To date, 76 solar companies have “closed, gone bankrupt, become insolvent” and another 36 have “ended up in assignment for benefit of creditors, or have been acquired in less than positive circumstances,” according to Greentech’s Eric Wesoff.

Greentech has been monitoring solar company closures since 2009, when only some five companies went bankrupt or closed and 5 more were acquired by other companies. But the number of bankruptcies and closures shot up dramatically by 2012 and 2013 to 38 and 20, respectively.

“That was when solar manufacturing overcapacity and price pressure brutally culled the field,” writes Wesoff. “The 2014 dead pool is much smaller and much less painful to view.”

So far in 2014, only eight solar companies have closed their doors while another four have “ended up in assignment for benefit of creditors, or have been acquired in less than positive circumstances,” according to Wesoff.

Wesoff argues, however, that while the list is somewhat “macabre” it’s a good sign for the industry as “solar companies left standing in 2015 are the firms with effective business plans and value to add to the marketplace.”

Solar industry bankruptcies became a hot-button issue in 2011 after Solyndra declared bankruptcy. The company went broke after receiving $535 million in federal loan guarantees from the Obama administration.

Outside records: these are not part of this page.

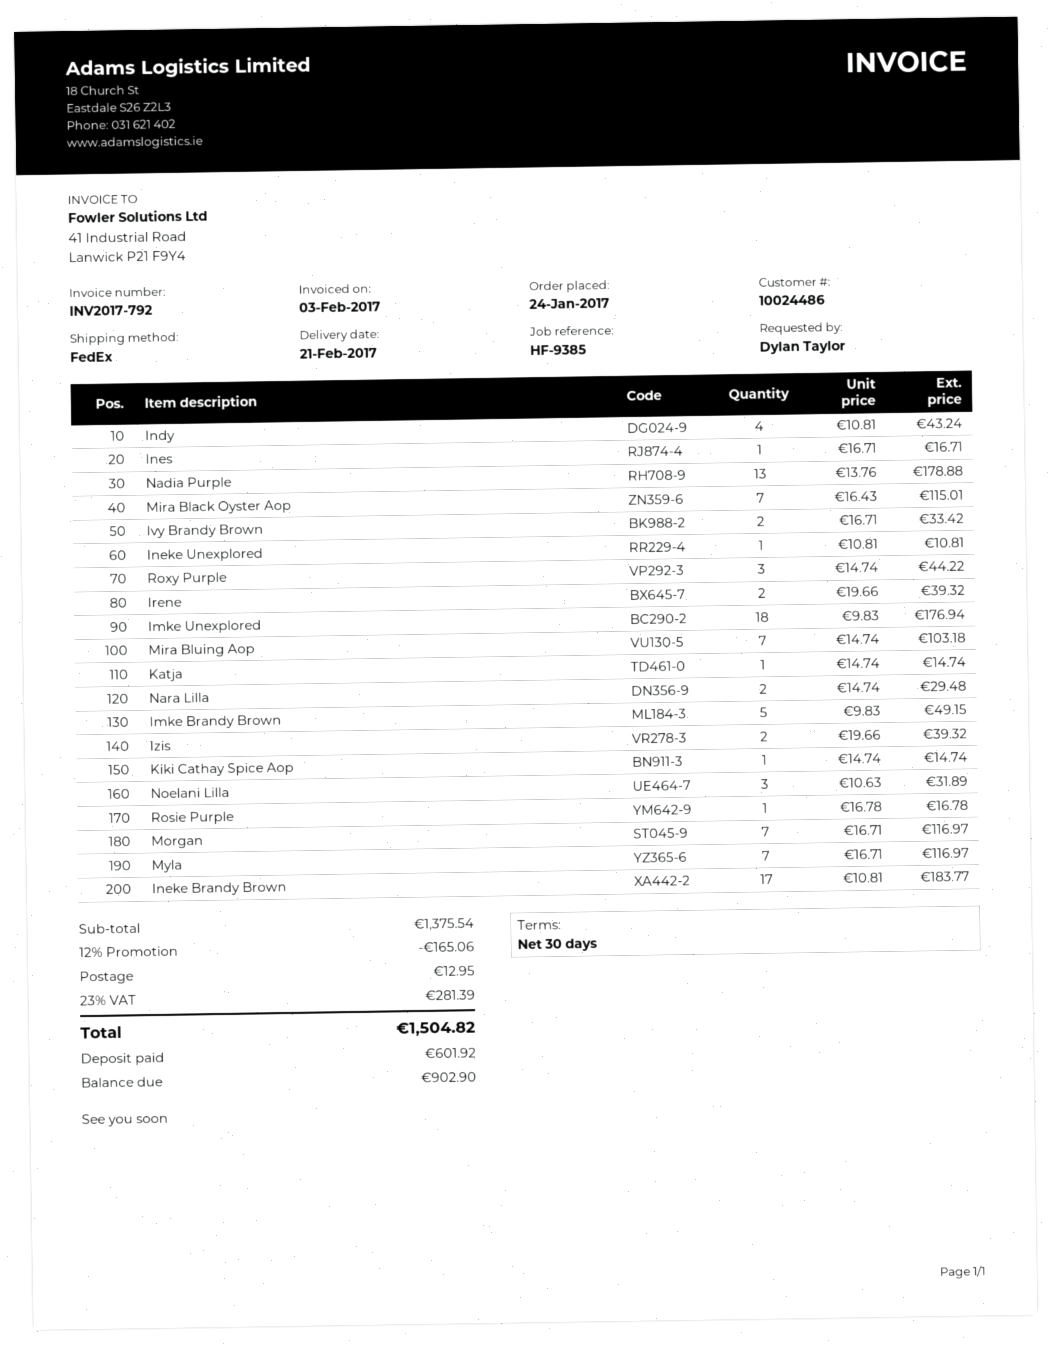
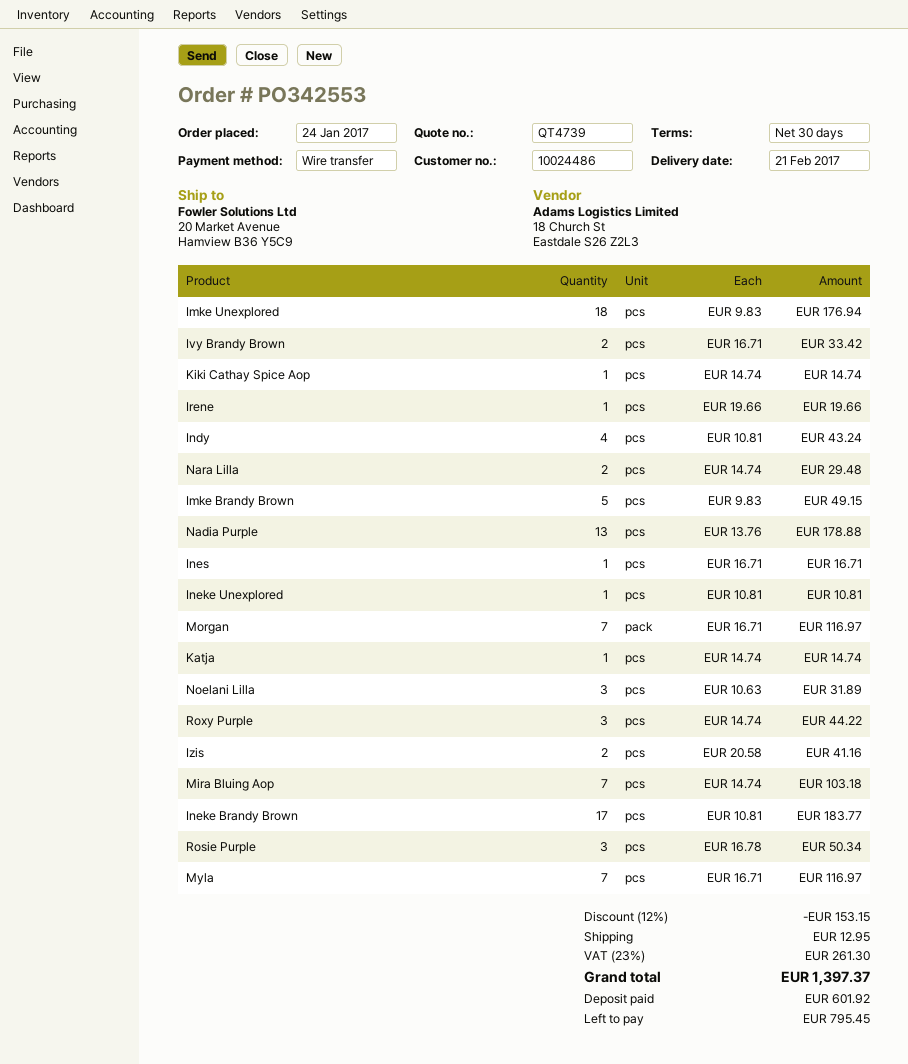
Mira Black Oyster Aop: 7 x 16.43 = 115.01 -> none
Irene: 2 x 19.66 = 39.32 -> 1 x 19.66 = 19.66
Izis: 2 x 19.66 = 39.32 -> 2 x 20.58 = 41.16
Rosie Purple: 1 x 16.78 = 16.78 -> 3 x 16.78 = 50.34
discount: 12% = 165.06 -> 12% = 153.15
tax: 23% = 281.39 -> 23% = 261.30
total: 1504.82 -> 1397.37
balance: 902.90 -> 795.45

Solyndra was quickly followed by Abound Solar and other green energy companies backed by the federal government. Abound got a $400 million loan guarantee from the Obama administration, but only used $68 million before the government cut off funding in the wake of Solyndra’s scandalous bankruptcy.

Executives from Solyndra and Abound blamed China for their financial woes. They argued a flood of cheap solar panels from China were undercutting their ability to compete, since Chinese panels could be made more cheaply than U.S.-produced panels.

“With over $30 billion in reported government subsidies, Chinese panel makers were able to sell below cost and put Abound out of business before we were big enough to pose a real competitive threat to China’s rapidly growing market share,” Abound Solar CEO Craig Witsoe told Congress in 2012 after his company had declared bankruptcy.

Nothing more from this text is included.